European Cybercrime Centre feasibility study

A feasibility study by RAND of the proposal for a European Cybercrime Centre (ECC) suggests that the result risks becoming a bit lopsided. The proposal made in 2010 as part of the the Commission’s Internal Security Strategy seemed to be for a small organisation – perhaps a dozen people or so – to help Member States improve their own provisions against cyber-crime:

By 2013, the EU will establish, within existing structures, a cybercrime centre, through which Member States and EU institutions will be able to build operational and analytical capacity for investigations and cooperation with international partners. The centre will
improve evaluation and monitoring of existing preventive and investigative measures, support the development of training and awareness-raising for law enforcement and judiciary, establish cooperation with the European Network and Information Security Agency (ENISA) and interface with a network of national/governmental Computer Emergency Response Teams (CERTs). The cybercrime centre should become the focal point in Europe's fight against cybercrime.

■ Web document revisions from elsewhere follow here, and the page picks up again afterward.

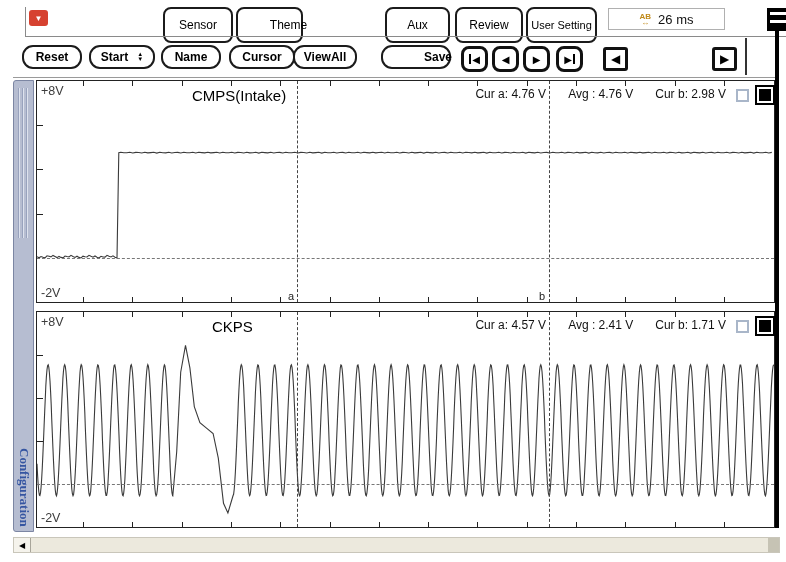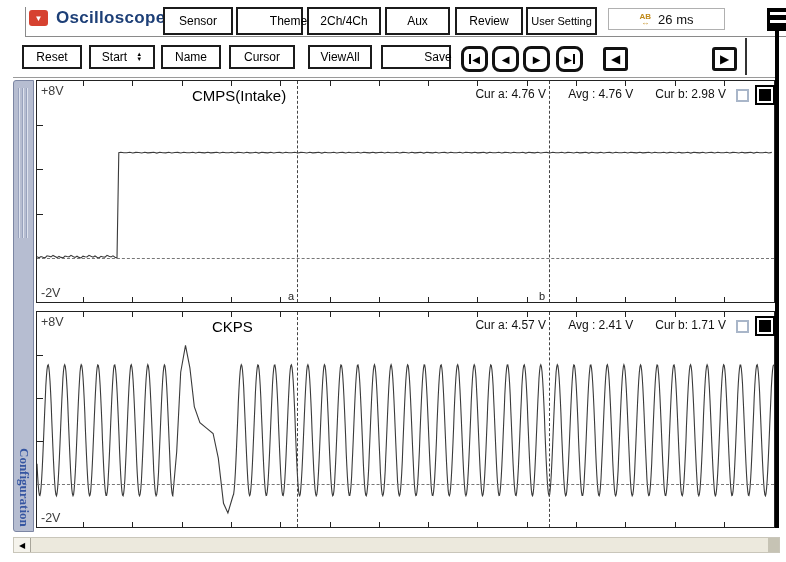--- a/index.html
+++ b/index.html
@@ -1,23 +1,23 @@
 <!DOCTYPE html>
 <html><head>
 <meta charset="utf-8">
 <style>
   * { margin:0; padding:0; box-sizing:border-box; }
   html,body { width:786px; height:562px; background:#fff; font-family:"Liberation Sans",sans-serif; overflow:hidden; }
   .screen { position:absolute; top:0; left:0; width:786px; height:562px; background:#fff; }
 
   
   .hairline { position:absolute; background:#8a8a8a; }
-  .btn { position:absolute; height:28px; display:flex; align-items:center; justify-content:center;
-         background:#fff; border:2px solid #1b1b1b; border-radius:0; font-size:12px; color:#000; cursor:pointer; }
-  .btn2 { height:24px; border-radius:0; }
+  .btn { position:absolute; height:36px; display:flex; align-items:center; justify-content:center;
+         background:#fff; border:2px solid #1b1b1b; border-radius:8px; font-size:12px; color:#000; cursor:pointer; }
+  .btn2 { height:24px; border-radius:11px;font-weight:bold; }
   .title { position:absolute; left:56px; top:8px; font-size:17px; font-weight:bold; color:#1d3f77; letter-spacing:.3px; }
   .redicon { position:absolute; left:29px; top:10px; width:19px; height:16px; background:#d64130; border-radius:3px;
              display:flex; align-items:center; justify-content:center; color:#fff; font-size:8px; }
   .timebox { position:absolute; left:608px; top:8px; width:117px; height:22px; border:1px solid #b0b0b0;
              display:flex; align-items:center; justify-content:center; gap:7px; font-size:13px; color:#111; background:#fff; }
   .abicon { display:flex; flex-direction:column; align-items:center; color:#c08a1a; font-weight:bold; }
   .abicon .l1 { font-size:8px; line-height:7px; }
   .abicon .l2 { font-size:8px; line-height:6px; }
   .menuicon { position:absolute; left:767px; top:8px; width:19px; height:23px;
               background:linear-gradient(#000 0 4px,#fff 4px 7px,#000 7px 12px,#fff 12px 15px,#000 15px 23px);
@@ -63,24 +63,22 @@
   .scroll .rend { position:absolute; right:0; top:0; width:11px; height:14px; background:#c6c3b4; }
 </style>
 </head>
 <body>
 
 <div class="screen">
 
   <div class="redicon">
       <span>▼</span>
     </div>
-  <div class="title">Oscilloscope</div>
   <div class="btn" style="left:163px;top:7px;width:70px;">Sensor</div>
   <div class="btn" style="left:236px;top:7px;width:67px;padding-left:38px;">Theme</div>
-  <div class="btn" style="left:307px;top:7px;width:74px;">2Ch/4Ch</div>
   <div class="btn" style="left:385px;top:7px;width:65px;">Aux</div>
   <div class="btn" style="left:455px;top:7px;width:68px;">Review</div>
   <div class="btn" style="left:526px;top:7px;width:71px;font-size:11px;">User Setting</div>
   <div class="timebox">
     <span class="abicon">
       <span class="l1">AB</span>
         <span class="l2">↔</span>
     </span>
     <span>26 ms</span>
   </div>
@@ -91,21 +89,21 @@
   <div class="btn btn2" style="left:22px;top:45px;width:60px;">Reset</div>
   <div class="btn btn2" style="left:89px;top:45px;width:66px;">
     <span>Start</span>
     <span class="spinner">
       <span>▲</span>
         <span>▼</span>
     </span>
   </div>
   <div class="btn btn2" style="left:161px;top:45px;width:60px;">Name</div>
   <div class="btn btn2" style="left:229px;top:45px;width:66px;">Cursor</div>
-  <div class="btn btn2" style="left:308px;top:45px;width:64px;">ViewAll</div>
+  <div class="btn btn2" style="left:293px;top:45px;width:64px;">ViewAll</div>
   <div class="btn btn2" style="left:381px;top:45px;width:70px;padding-left:44px;">Save</div>
 
   <div class="pbtn" style="left:461px;">
     <span class="vbar"></span>
       <span>◀</span>
   </div>
   <div class="pbtn" style="left:492px;">
     <span>◀</span>
   </div>
   <div class="pbtn" style="left:523px;">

As I said in Janet's response to the House of Lords Select Committee at the time, this would be well worth doing; but is already quite a challenge as the RAND study found that different countries have given widely varying remits to the national cybercrime activities that the Centre would work with. For example the UK’s Serious Organised Crime Agency, and several others, aim to reduce harm from serious organised crime; in Sweden the central agency is said to take on novel crimes where it can learn things; in other countries the cyber-crime centre must apparently investigate all crimes of which it becomes aware.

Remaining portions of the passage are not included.